___ DATA PROVIDED ___
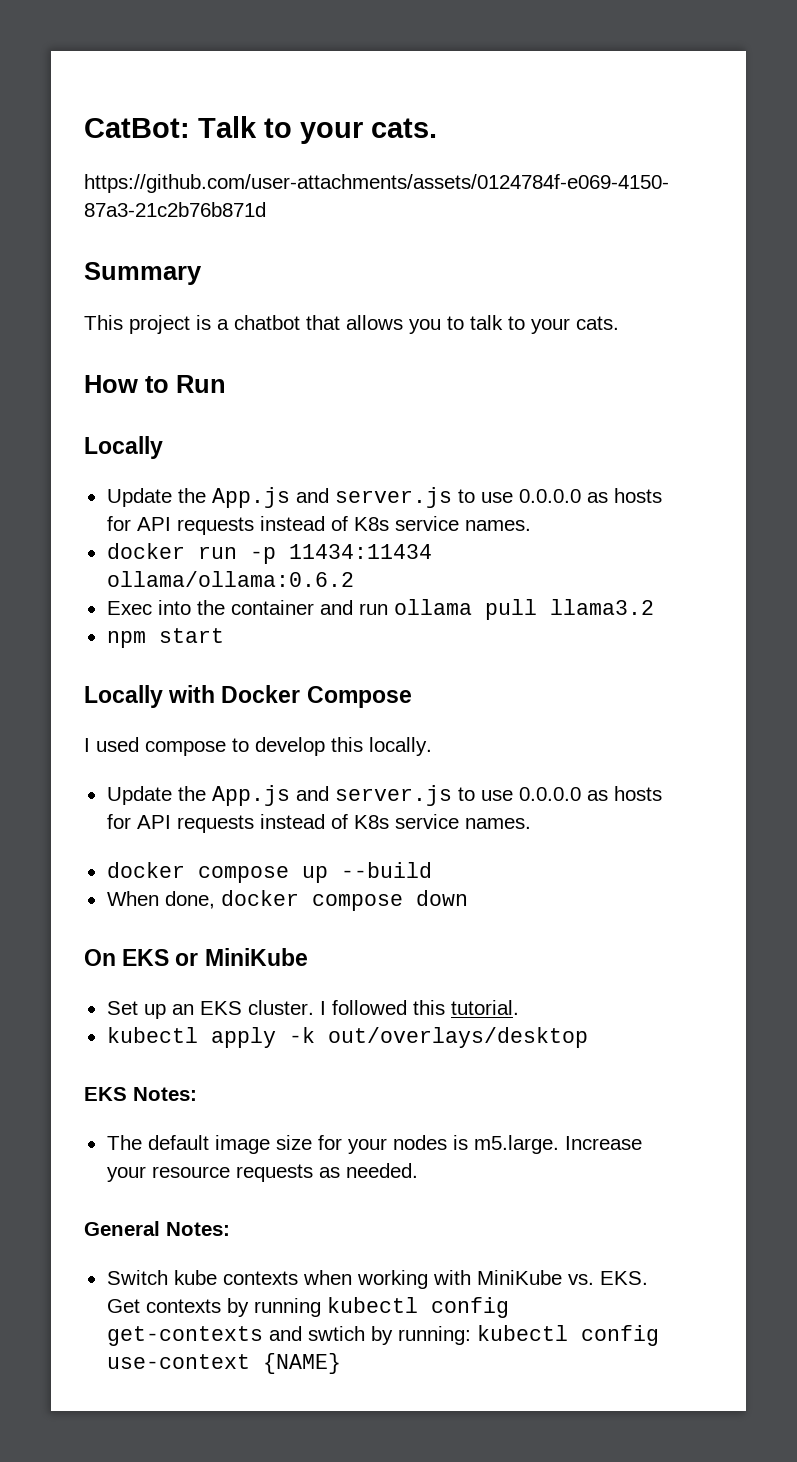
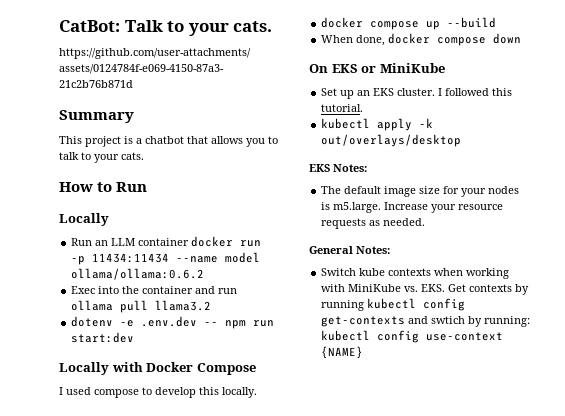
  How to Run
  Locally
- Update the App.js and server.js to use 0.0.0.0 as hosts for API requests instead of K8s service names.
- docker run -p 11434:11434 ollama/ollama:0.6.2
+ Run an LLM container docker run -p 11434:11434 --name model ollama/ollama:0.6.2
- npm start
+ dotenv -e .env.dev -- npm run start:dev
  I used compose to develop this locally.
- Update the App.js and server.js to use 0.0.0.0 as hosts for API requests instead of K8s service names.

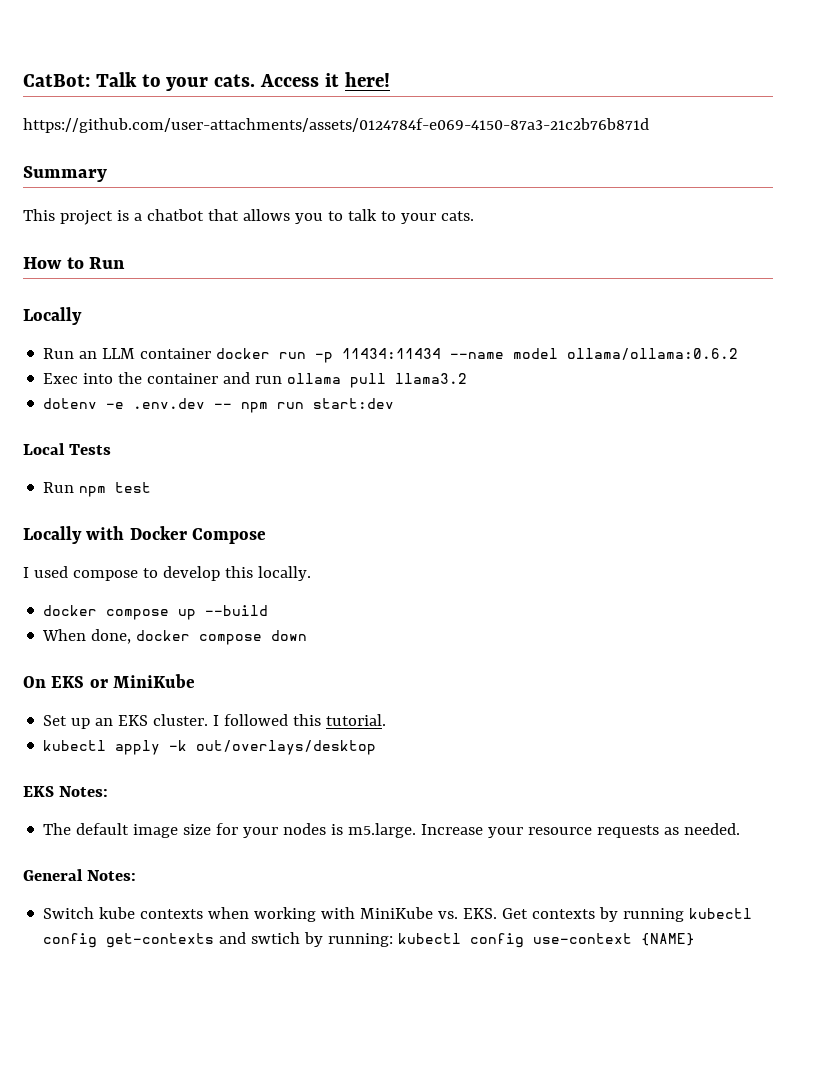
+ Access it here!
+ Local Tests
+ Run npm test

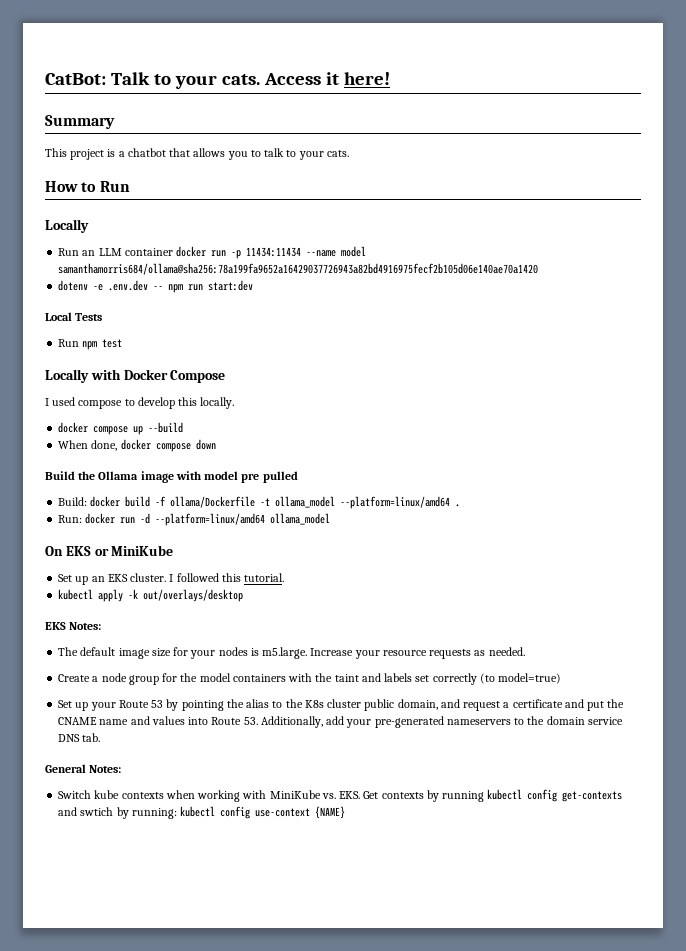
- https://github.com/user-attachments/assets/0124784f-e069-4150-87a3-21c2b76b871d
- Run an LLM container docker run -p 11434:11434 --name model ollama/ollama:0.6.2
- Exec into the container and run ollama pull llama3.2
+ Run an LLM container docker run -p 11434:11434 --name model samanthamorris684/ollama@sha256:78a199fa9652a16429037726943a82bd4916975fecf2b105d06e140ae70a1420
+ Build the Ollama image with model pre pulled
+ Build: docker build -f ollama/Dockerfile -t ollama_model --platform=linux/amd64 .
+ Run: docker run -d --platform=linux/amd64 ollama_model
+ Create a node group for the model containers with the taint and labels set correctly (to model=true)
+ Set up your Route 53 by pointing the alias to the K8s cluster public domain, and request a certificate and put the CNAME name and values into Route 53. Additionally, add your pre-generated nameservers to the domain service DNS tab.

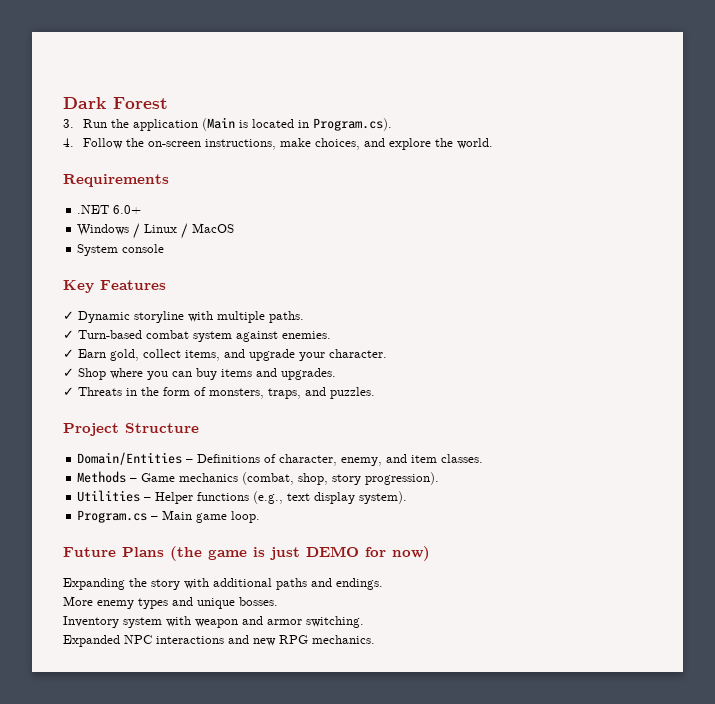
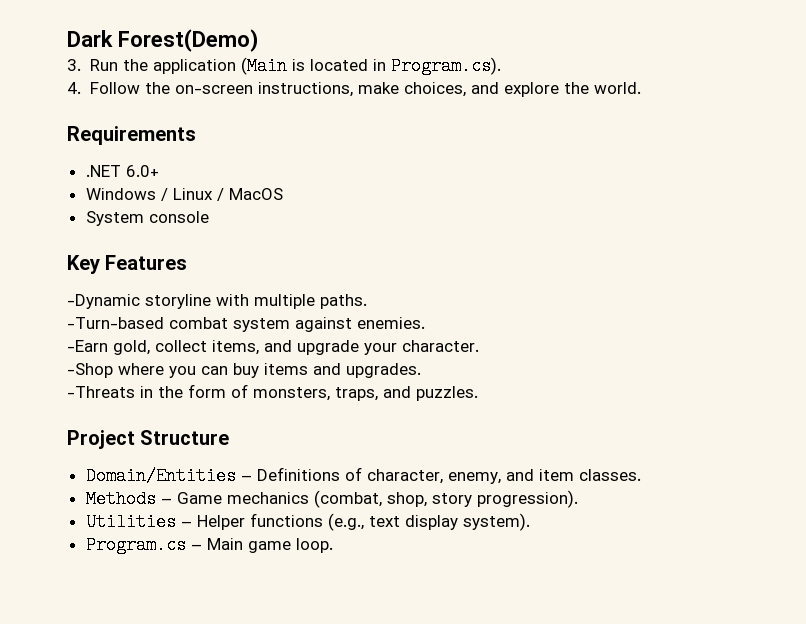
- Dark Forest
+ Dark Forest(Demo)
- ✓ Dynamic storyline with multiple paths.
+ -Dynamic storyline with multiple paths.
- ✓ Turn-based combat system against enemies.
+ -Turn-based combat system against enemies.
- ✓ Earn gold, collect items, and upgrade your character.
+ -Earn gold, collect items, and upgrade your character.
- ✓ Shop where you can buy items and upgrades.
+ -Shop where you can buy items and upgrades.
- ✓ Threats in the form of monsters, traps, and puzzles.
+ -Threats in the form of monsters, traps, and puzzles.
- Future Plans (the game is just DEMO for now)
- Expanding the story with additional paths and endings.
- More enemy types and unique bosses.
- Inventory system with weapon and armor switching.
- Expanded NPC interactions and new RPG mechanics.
___
▶ **EXERCISE REQUIREMENTS**
Copy out all the lines of the records that include "your".

▶ **RESULT**
+ Set up your Route 53 by pointing the alias to the K8s cluster public domain, and request a certificate and put the CNAME name and values into Route 53. Additionally, add your pre-generated nameservers to the domain service DNS tab.
- ✓ Earn gold, collect items, and upgrade your character.
+ -Earn gold, collect items, and upgrade your character.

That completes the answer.